Carissimo Gino, riconosco in questo commento una tua caratteristica e capacità affettiva e intelletuale di lettura, scrittura e ascolto, una benevolenza e apertura agli altri, una “gentilezza” che sembra ormai qualità desueta di altri tempi – quali poi?! – ed invece è quella che renderebbe subito migliore il nostro mondo così travagliato e aggressivo.

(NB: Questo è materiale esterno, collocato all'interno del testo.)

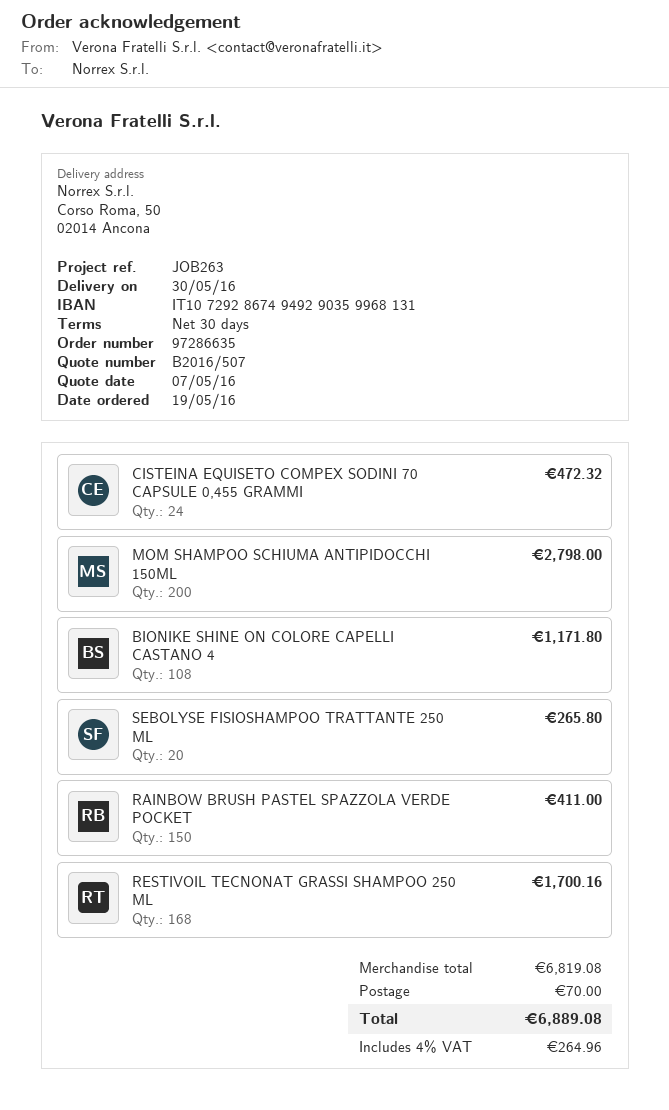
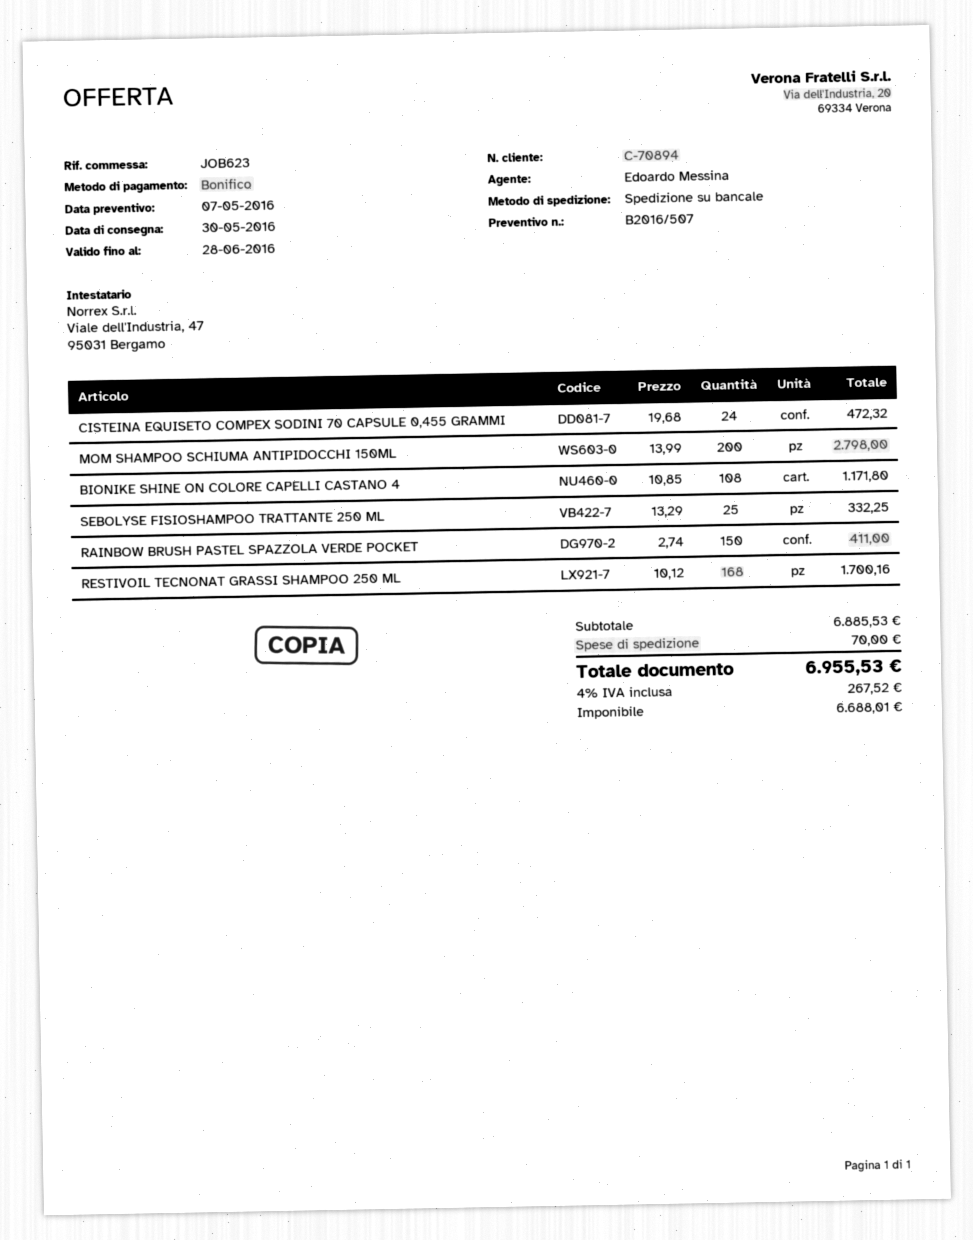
reference: JOB263 -> JOB623
SEBOLYSE FISIOSHAMPOO TRATTANTE 250 ML: 20 for 265.80 -> 25 for 332.25
subtotal: 6819.08 -> 6885.53
tax: 4% = 264.96 -> 4% = 267.52
total: 6889.08 -> 6955.53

Grazie Gino per le tue belle parole.
da http://mariomgabriele.altervista.org/inedito-mario-m-gabriele-del-09082020/#comment-260
Poesia inedita di
Mario M. Gabriele da Remainders di prossima pubblicazione per Progetto Cultura di Roma
Il tragitto fu di breve durata.
Non furono i Dichtung
ma le pagine 233-238,
in particolare le pp. 236-237
a cambiare la vista del mondo.
Ciò che Orwell disse, fece rabbrividire mente e pelle
tra assenso e negazione.
Mister Gab,
la Pojetika vorrebbe averla tra gli ospiti
al Convegno sulle frantumazioni dell’anima
nei distici.
Ciò che è detto è detto, si sentì dire come risposta.

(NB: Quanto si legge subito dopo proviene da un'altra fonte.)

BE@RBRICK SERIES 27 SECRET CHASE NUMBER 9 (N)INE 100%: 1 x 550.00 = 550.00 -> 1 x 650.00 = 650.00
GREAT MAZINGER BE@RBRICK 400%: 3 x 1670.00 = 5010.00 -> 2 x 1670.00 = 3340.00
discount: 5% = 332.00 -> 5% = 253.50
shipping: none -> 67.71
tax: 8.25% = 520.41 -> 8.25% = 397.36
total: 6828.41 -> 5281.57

Ogni ermeneutica sul verso
è una mobilitazione delle raffigurazioni
e dei momenti.
La prima questione fu di Clark
abbandonando le mani di Charlotte
per una autodifesa del Nulla.
Anche in queste cose
ogni discorso diventa un percorso.
Bisognerà chiedersi se la museruola lasciata al bulldog
rientri nel silenzio dell’Essere.
Le rispondo Signore, ora che ho finito il Master
e posso discutere di Friedler
e della categoria di – visibilità pura-.
E’questione di coscienza,
e di come abbiamo trasmesso la nostra ontologia.
Quel Dichtung di cui parlava
ha bisogno di un mondo reale e tattile,
come le bucce di banane alla Conad.
E’ questo il punto ontogenetico
che ha fatto dire a Sibill:
Oh Paris, le Belles Lettres
allungano i quesiti, li denudano della loro origine
fino a morire nella Senna.
*
Filippo says:
agosto 9, 2020 at 11:12 am
Straordinaria poesia, che all’improvviso appare in un mare di insignificanza poetica e di espressioni formali assurde.
Lucio Mayoor Tosi says:
agosto 9, 2020 at 12:45 pm
Non un cambio soft, è piuttosto un acuto. Anche nella forma “intervista”, estranea alla tradizione, il poeta di talento lascia sempre e comunque il segno. Il distico è alle spalle (come aver vinto la Champions, che ancora non lo sa nessuno). La vita di ciascuno è tutto sommato breve, si lascia un segno là davanti, in quel nulla di cui tutti soltanto parlano. Mando un abbraccio.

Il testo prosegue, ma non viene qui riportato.